**YOUR OBJECTIVE:** Here are the records. Write out exactly the lines between the one holding "[17,308,91,326] Moana (74)" and the one holding "[17,408,89,424] Anime (34)", inclusive.

Revision comparison data:
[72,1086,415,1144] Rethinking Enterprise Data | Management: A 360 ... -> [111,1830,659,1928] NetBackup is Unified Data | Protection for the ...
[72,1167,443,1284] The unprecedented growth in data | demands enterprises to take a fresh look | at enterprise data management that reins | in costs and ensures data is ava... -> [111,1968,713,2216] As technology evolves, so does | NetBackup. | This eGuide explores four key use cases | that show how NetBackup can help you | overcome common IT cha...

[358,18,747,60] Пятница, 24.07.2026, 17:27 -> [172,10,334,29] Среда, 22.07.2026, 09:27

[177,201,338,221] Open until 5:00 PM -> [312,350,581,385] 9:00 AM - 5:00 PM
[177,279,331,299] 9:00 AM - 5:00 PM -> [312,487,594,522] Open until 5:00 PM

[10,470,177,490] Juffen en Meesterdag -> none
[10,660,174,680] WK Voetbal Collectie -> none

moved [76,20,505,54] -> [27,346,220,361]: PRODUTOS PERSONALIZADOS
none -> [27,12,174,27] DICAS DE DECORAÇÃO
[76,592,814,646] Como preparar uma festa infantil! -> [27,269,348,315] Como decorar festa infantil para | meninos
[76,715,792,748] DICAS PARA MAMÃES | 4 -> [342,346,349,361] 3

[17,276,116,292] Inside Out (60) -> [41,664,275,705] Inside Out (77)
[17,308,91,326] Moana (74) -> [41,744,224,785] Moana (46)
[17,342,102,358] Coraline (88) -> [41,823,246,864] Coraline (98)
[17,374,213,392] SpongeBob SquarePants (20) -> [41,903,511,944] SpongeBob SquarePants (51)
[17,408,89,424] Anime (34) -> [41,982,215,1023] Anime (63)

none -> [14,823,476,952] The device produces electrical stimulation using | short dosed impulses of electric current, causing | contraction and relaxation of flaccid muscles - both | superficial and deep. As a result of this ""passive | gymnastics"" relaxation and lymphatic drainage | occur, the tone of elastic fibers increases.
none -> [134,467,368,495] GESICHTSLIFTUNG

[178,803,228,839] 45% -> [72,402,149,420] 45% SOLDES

**TASK RESPONSE:**
[17,308,91,326] Moana (74) -> [41,744,224,785] Moana (46)
[17,342,102,358] Coraline (88) -> [41,823,246,864] Coraline (98)
[17,374,213,392] SpongeBob SquarePants (20) -> [41,903,511,944] SpongeBob SquarePants (51)
[17,408,89,424] Anime (34) -> [41,982,215,1023] Anime (63)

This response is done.